Покровский уронил бессильные руки.
– Эти «жадные-чадные» я бы убрал, – после некоторого молчания решился сказать Бубенцов. – Хотя и слышится в них «ад», но словесная игра тут не к месту. Ситуация-то трагическая.
– А ведь я учил, – думая о своем, продолжал старик. – Нельзя человеку связываться с демоном! Никого покоя он не дарит и не может подарить. Зато отнимает все! Ни проблеска света нет в нем, а только непроницаемая, абсолютная, сплошная тьма!
– Но то, что написано, уже, к сожалению, непоправимо. Писатель этот… ваш сын, как вы утверждаете… давно умер. А значит, ничего уже нельзя исправить, переделать, загладить, вычеркнуть!
– Да, все завязки здесь. На земле, – сказал Афанасий Иванович, нахмурившись, скользя глазами по своей записке, по-видимому, перечитывая. – А там только логическое продолжение… Да! Вычеркнем, пожалуй, «чадные». То, что не начнется в этой жизни на земле, там – уже не начнется никогда. Никогда.
– Странно, что мало кто об этом пишет.
– Литература, друг мой, редко заглядывает в небо.
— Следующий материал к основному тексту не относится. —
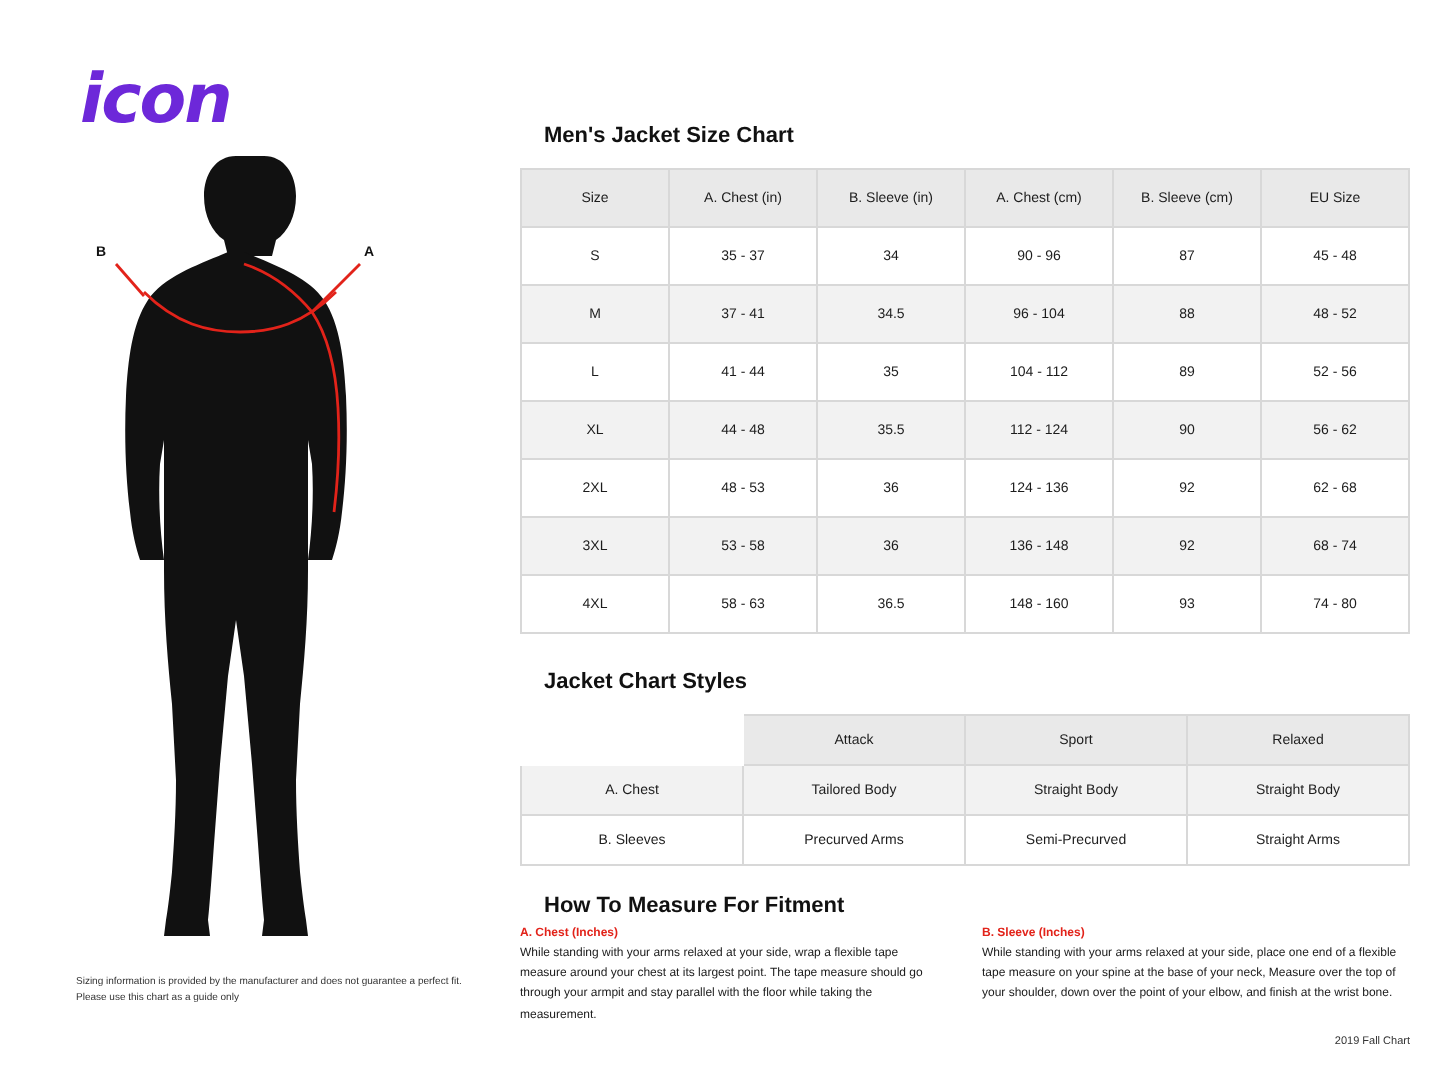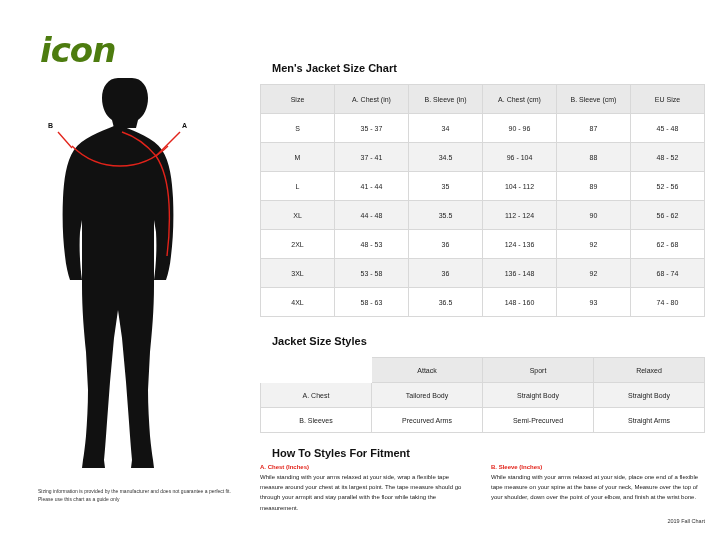"icon" #brand-logo .logo-text { color: #4d7c0f -> #6d28d9 }
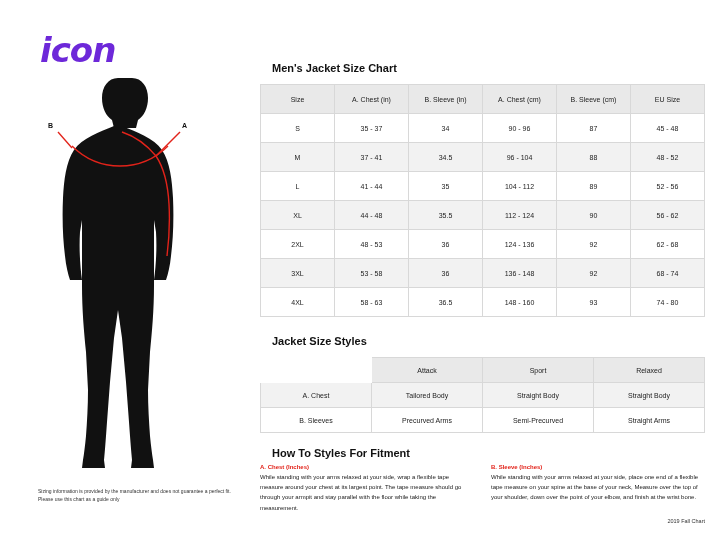"Jacket Size Styles" div.section-title { text: Size -> Chart }
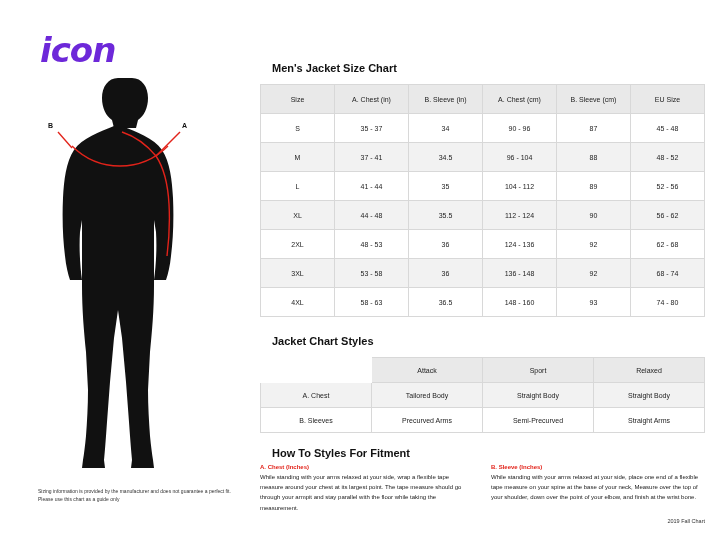"How To Styles For Fitment" div.section-title { text: Styles -> Measure }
Впрочем, я уверен, что последний роман века как раз окажется попыткой заглянуть туда. Но вряд ли автор найдет слова для выражения увиденного. Дело в том, что, если человеку открывается истинная картина устройства мира, значит, он уже там, на той стороне. За горизонтом. На той стороне, откуда слова не доносятся. Человек этот – мертв.
Профессор стал тихо отъезжать к окну в своей коляске. Все дальше, дальше, дальше…
– А я вот думаю, как же человеки отваживаются? Против неба действовать. Шлягер тот же. Стойте! – крикнул Бубенцов, опомнившись. – Не уходите! Стойте же! Умоляю вас!
Он кинулся следом за отъезжающей колесницей, схватился за обод инвалидной коляски, кричал в самое ухо профессора. Призыв его – Ерошка это осознавал очень ясно – звучал чрезвычайно странно. Профессор Покровский Афанасий Иванович сидел смирно, прикрыв усталые веки, и не только не думал никуда укатываться, но даже не двинул ни единым мизинцем. Сухие руки свои сложил на груди. В маленьком закутке между столом и книжным шкафом не хватило бы ему физического пространства не то чтобы укатиться куда-то, а даже для того, чтобы инвалидная коляска могла просто развернуться. Но все дело в том, что профессор Покровский, как совершенно верно угадал и почувствовал Бубенцов, собирался уходить. Только не из этой комнаты. Он намеревался уходить из жизни.
Умоляющий крик Ерошки Бубенцова остановил его. Афанасий Иванович вздрогнул, обернулся на крик, а когда снова попытался уйти – выход уже был заперт наглухо. Хватило мгновения. Легкая тень прошла, пролетела по занавескам.
– Стойте! – не отпуская колеса, сказал Ерошка. – Как это возможно? Михаил Афанасьевич, ваш сын, умер полвека назад. Даже больше. Перед войной еще! Как вы могли ему говорить? Неужели можно общаться с прошлым?
– Можно, – просто сказал Покровский. – Я же общаюсь.